Taylor of Beasts Evolved also reviews the first night's offerings. He's very positive about it, and provides a great breakdown of the critters introduced, giving praise for the number of new-to-TV species we finally get to see. His review of the last half of the series is also available.

Yours truly, now having seen the first two episodes, has reviewed them. Go here.

Albertonykus has written a review at Raptormaniacs as well, looking forward to the maniraptor-heavy second two hours.

Of course, what you're really looking for is pedantry. So head over and read Mickey Mortimer's withering review.

That's it for now, but I'll probably add to this list in the future, time permitting. The Discovery Channel airs the next two hours of the series next Sunday, September 11. Due to the September 11 anniversary, Discovery Channel is postponing the second half of the series indefinitely, reports Dr. Tom Holtz. I'll help spread the word when it's rescheduled. It will air on Tuesday, September 13 at 9pm Eastern time... on the Science Channel.


  1. I have to say that I found some of the humorous situations a bit forced just for a gag. Maybe children will like that though. I thought the cgi when in close up was phenomenal, but other times, while zoomed out, it was laughably bad. Some of the action sequences were clunky animation-wise. I do have to say that I was entertained and it was nice to see some of these species finally making it onscreen, but I would've like a bit more science in the presentation. I think people will write off a lot of this and keep on believing the things they've always believed unless you show them the science. Don't simply tell them about the science. Show some of it. Explain it. I know I've got more patience for that than a lot of people (present company excluded, of course), but I remember when dinosaur shows like this were mainly science and very little animation sequences. I loved those when I was a child. I think children will still love that today.

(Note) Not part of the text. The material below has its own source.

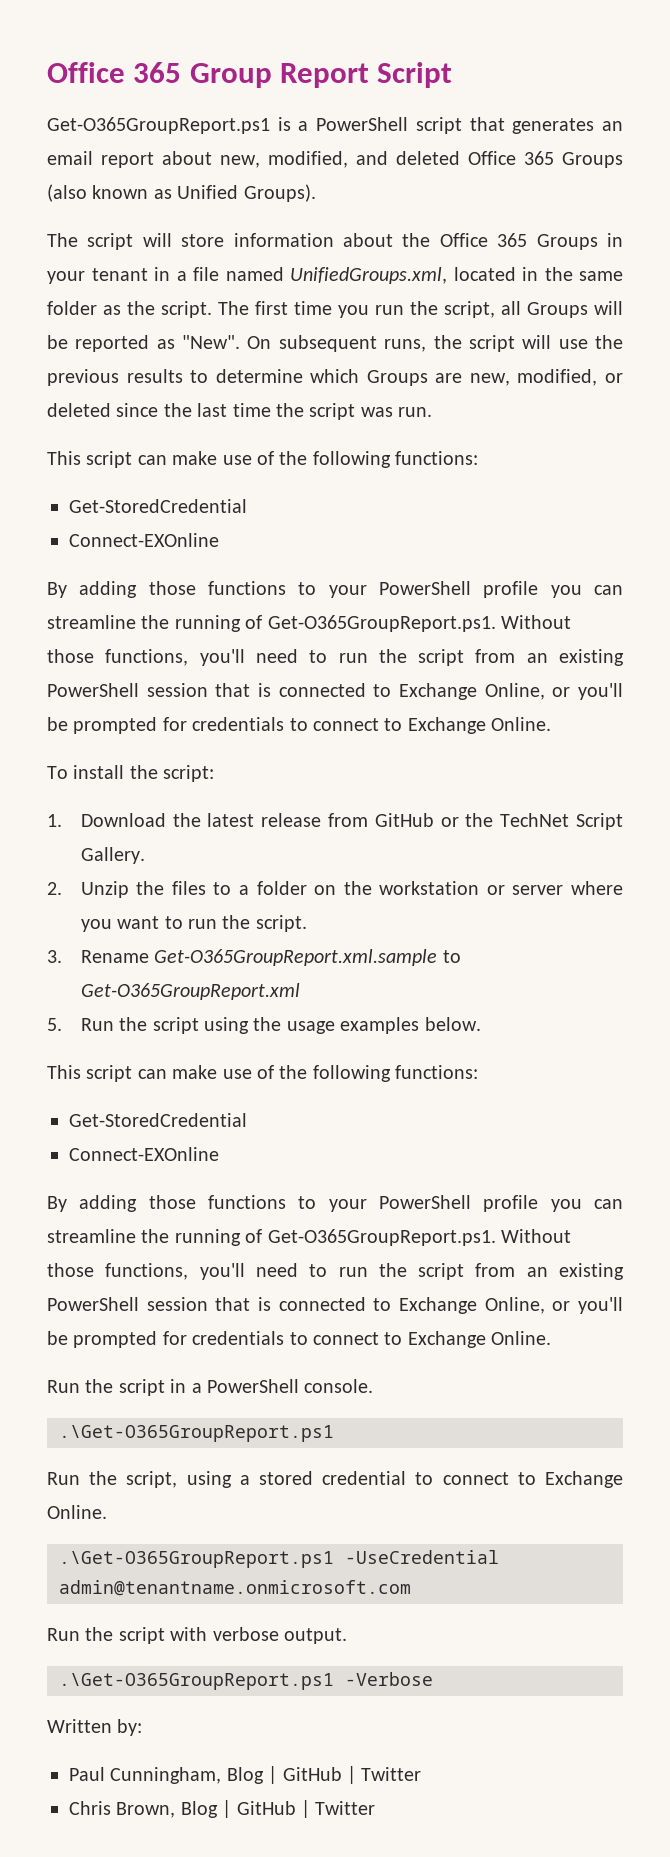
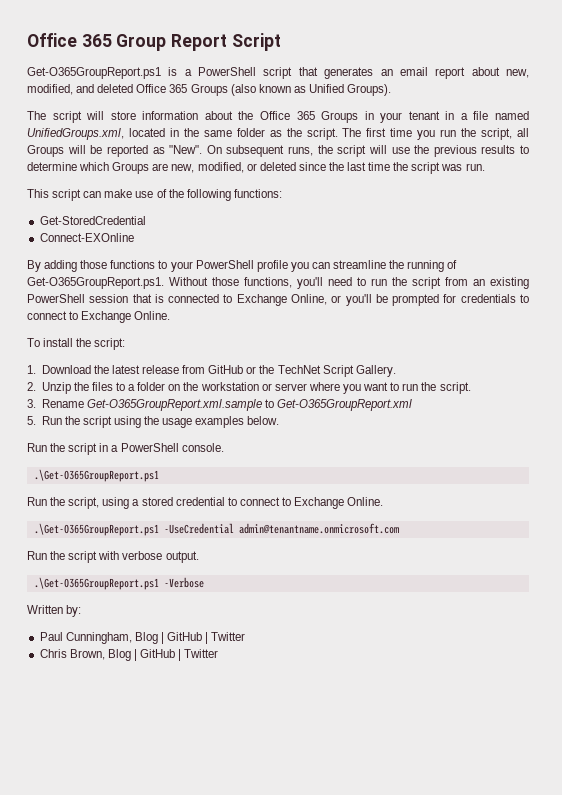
[47,1065,479,1082] [69,1113,247,1127] [69,1147,219,1161] [47,1195,623,1212] [47,1229,571,1246] [47,1263,625,1280] [47,1297,623,1314] [47,1331,552,1348] // This script can make use of the following functions: // Get-StoredCredential // Connect-EXOnline // By adding those functions to your PowerShell profile you can streamline the running of Get-O365GroupReport.ps1. Without those functions, you'll need to run the script from an existing PowerShell session that is connected to Exchange Online, or you'll be prompted for credentials to connect to Exchange Online. -> (280, 420) none

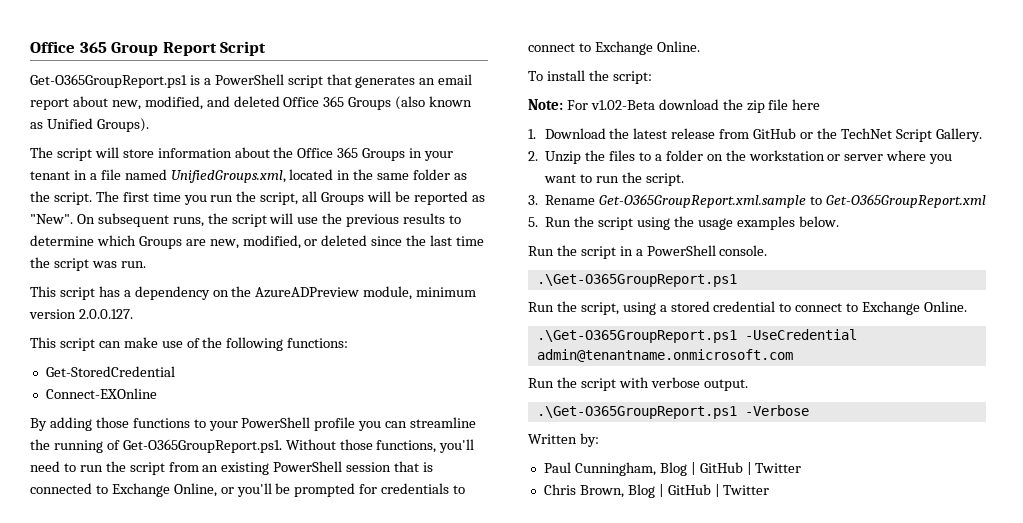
(485, 167) none -> [30,286,477,300] [29,309,133,319] // This script has a dependency on the AzureADPreview module, minimum version 2.0.0.127.
(126, 344) none -> [528,99,821,113] // Note: For v1.02-Beta download the zip file here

  2. Besides promos, I've still only seen bits that have made it to Youtube (temporarily, probably). The Eoraptor sequence ( plays like a dinosaurian rube goldberg machine, and other synopses I've read seem similar. Neat stuff, but like you said, the how-we-know is important, too. I do like the way the show distinguishes itself from the WWD style with strange camera angles. Geez, need to see the whole thing.

  3. well, not that I'm telling you to do it, but there are torrents out there that have the show available for download. Not that I'm advocating such things. I'm just saying.

  4. What I particulary liked about Dinosaur Revolution is probably for the first time we get to see dinosaurs actually behave like non-actors. (I won't as far as say they behave like animals)

    Sure WWD, Dinosaur Planet, etc. didn't portrait the dinosaurs as monsters but everytime they're on screen their actions seemed over the top. They either roared, killed, ran, etc.

    In Dinosaur Revolution, at least in the second episode, excluding the Torvosaurus and anthropomorphized behaviors, you can see the dinosaurs doing, well, pretty much nothing. The Allosaurus is either laying down or getting a drink along its prey for most of the time.

    For what it's I liked it. It just needed more Miragaia and Octávio Mateus though. :P

  5. The second episode I personally really liked, save for a few of those forced, cutesy cartoon moments that ripped me out of the experience really fast.

    The first ep was more like an average dino doc, only with a lot more CGI and less talk than usual. The stories (none of which really stood out for me) shifted quickly and the animation was decent at best but at certain times eye-rollingly bad. Its paleo-science wouldn't be revolutionary at all for hard-core dino-nerds, they may even find some of its stuff flawed.

    I think no one should judge the show simply based on its first episode, which is something have seen people do here and there. The rest isn't that bad at all, in my opinion. Not exceptional and flawless, but certainly entertaining and nice to look at.